You sit down on a Saturday to knock out your crypto taxes. Coinbase account, a MetaMask wallet, a few Uniswap swaps. Two hours, maybe three. You've done regular taxes before. How different can it be?
About 18 hours different.
What takes so long
The first thing you hit is data collection. Coinbase exports a CSV in one format. Kraken uses a different one. Your on-chain wallet history lives on Etherscan and has to be pulled by address. If you used Arbitrum or Base, that's separate exports from separate explorers. None of these files share column names, timestamp formats, or transaction ID conventions. Before you've calculated a single gain, you've spent two hours just getting records into the same room.
Then come the transfers. You sent 0.5 BTC from Coinbase to your Ledger in July. Coinbase records a withdrawal. Your Ledger records a deposit. Different timestamps, different transaction IDs, no shared reference linking the two. If your tax software doesn't match them as the same movement, it treats the Coinbase withdrawal as a sale and the Ledger deposit as a new purchase. Suddenly you have a phantom capital gain on BTC you never sold. This happens with ETH too, and SOL, and every other asset you've ever moved between a custodial exchange and a self-custody wallet.
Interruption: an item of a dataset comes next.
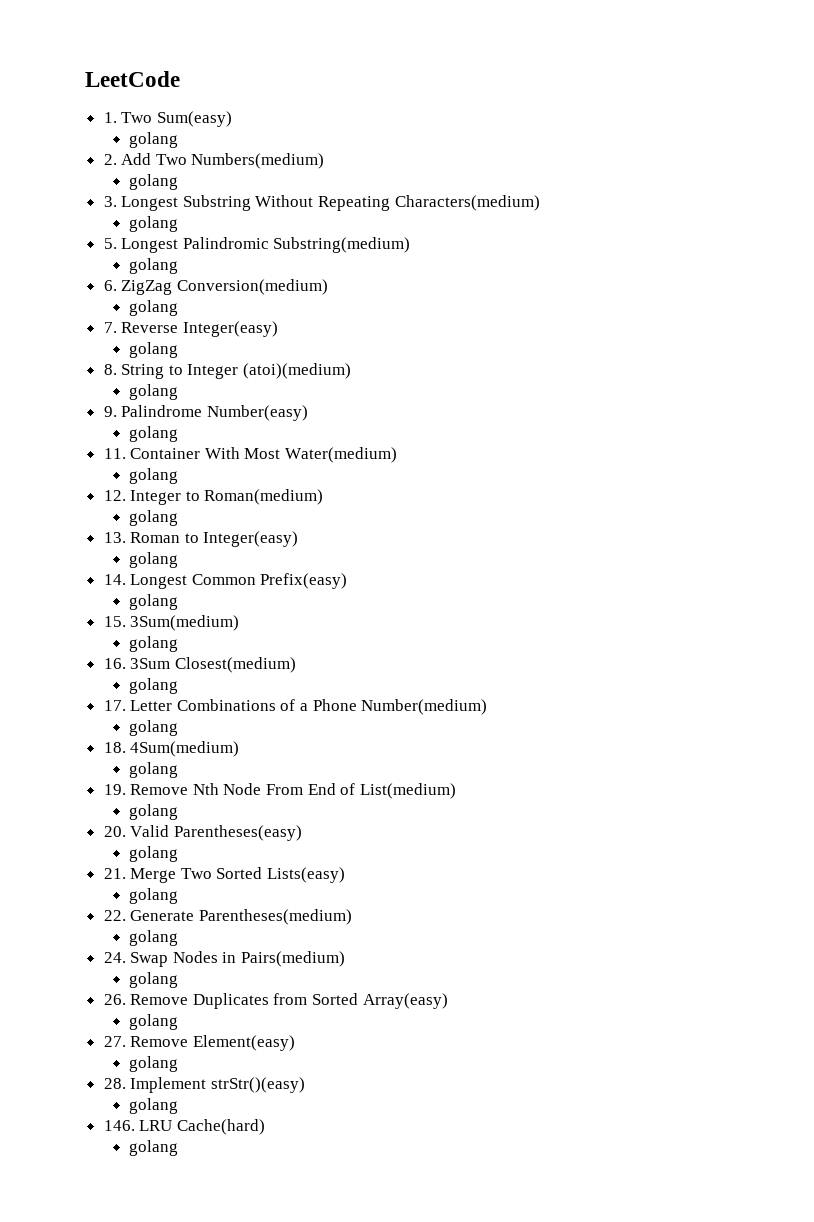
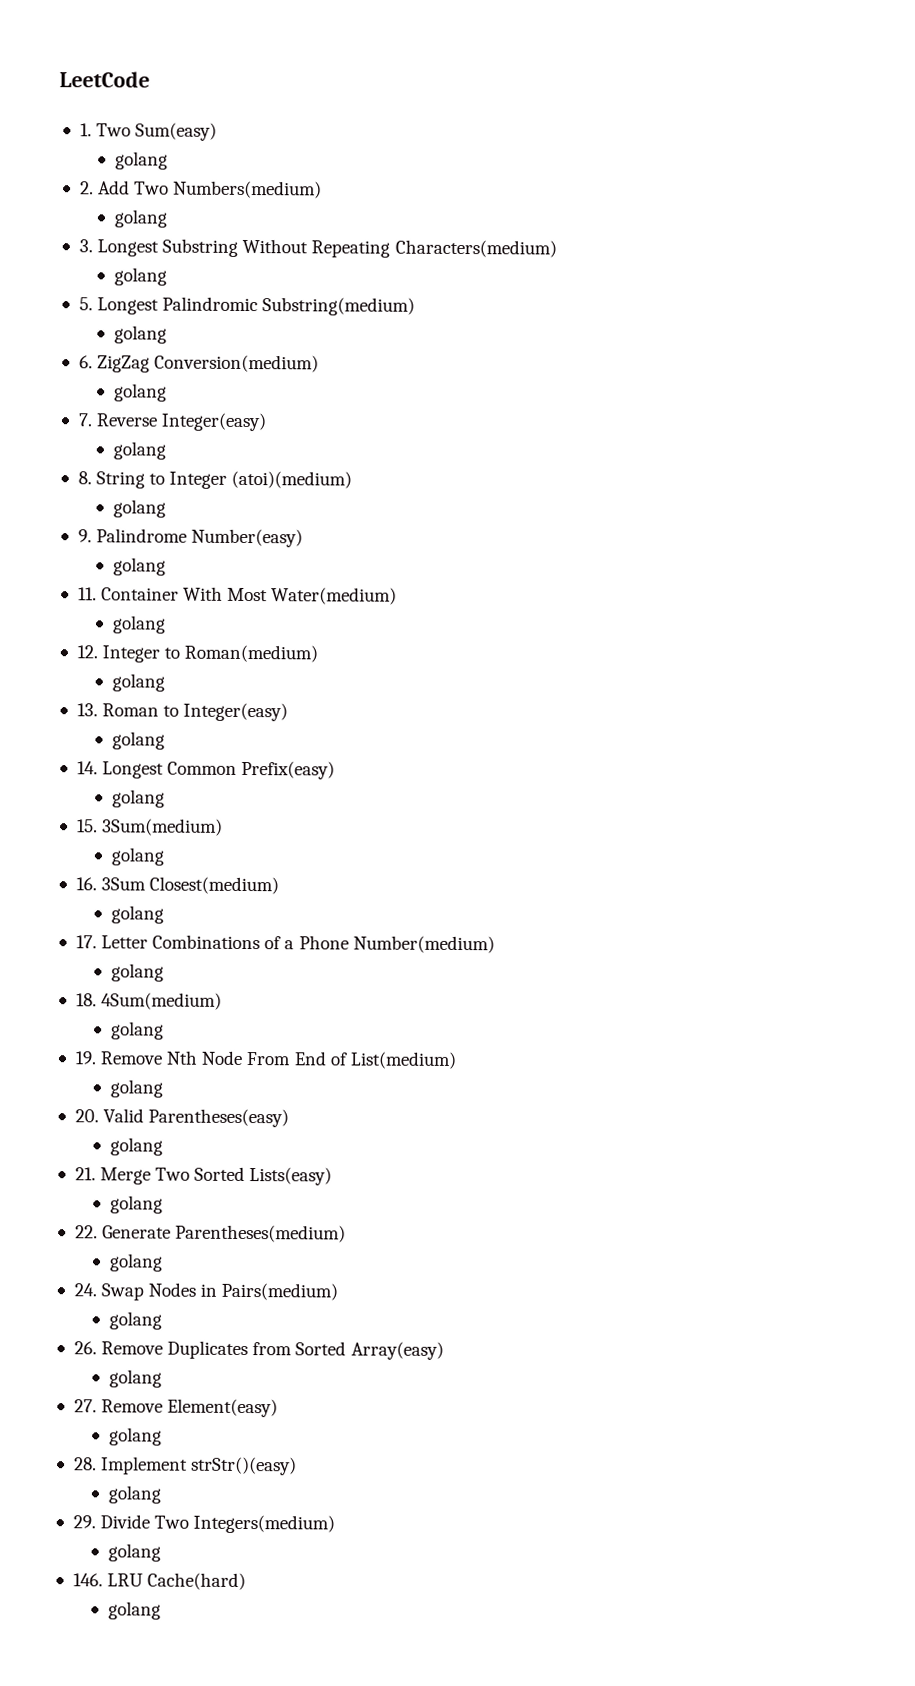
(179, 1106) none -> [72,1514,336,1534] [107,1543,161,1562] // 29. Divide Two Integers(medium) // golang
Cost basis compounds the problem. You bought 2 ETH on Coinbase at $1,800 each. You sent 1 ETH to MetaMask. You swapped 0.5 of that ETH for USDC on Uniswap when ETH was at $2,400. The $900 cost basis ($1,800 divided by 2) has to follow that ETH from Coinbase to MetaMask to Uniswap, or your gain calculation is wrong. Tax software that loses the thread anywhere in that chain either overstates your gain or understates it. Both are problems.
DeFi adds a layer most people don't anticipate. Providing liquidity to a Uniswap v3 pool creates an entry event, ongoing fee accrual, and an exit event. Staking on Lido generates stETH with its own basis. Bridging USDC from Ethereum to Base via the native bridge creates two on-chain events with no counterparty report tying them together. Each of these interactions creates taxable events that no 1099 covers, with no guidance from the protocol on how to classify them. You're on your own figuring out what happened.
After all of that, you run your tax software and find 40 misclassified transactions. Transfers marked as trades. LP withdrawals interpreted as income. A bridge transaction flagged as two separate disposals. Each one has to be reviewed manually. At two minutes per transaction, that's over an hour just on cleanup, and that assumes you catch every error.
What goes wrong when people skip this
A lot of people don't go through all of it. They export what they have, run it through software, accept the output, and file. The result is a Form 8949 with phantom gains from unmatched transfers, missing transactions from unconnected wallets, and wrong basis numbers that compound across every subsequent trade.
An accountant working from that 8949 can't fix it without the underlying transaction data. They're auditing your software's output, not your actual activity. If the IRS issues a notice because your reported proceeds don't match what exchanges reported on 1099-DAs, the reconciliation work still has to happen, just under deadline and at higher stakes.
How it should work
A system built for this problem pulls from exchanges via API, ingests wallet history by address across every chain, matches transfers automatically using timestamp windows and amount matching, and maintains cost basis as assets move between venues. It surfaces the ambiguous cases, the transactions it can't match or classify with confidence, and asks you to resolve those specifically rather than dumping everything in your lap.
Moonscape is built around this reconciliation layer. The idea is that the software handles the mechanical matching so the 20 hours collapses into the hour or two of review that actually requires judgment.
The real breakdown
The filing takes 20 minutes. The reconciliation takes 20 hours. That's the actual crypto tax problem, and software that skips it just moves the error somewhere less visible.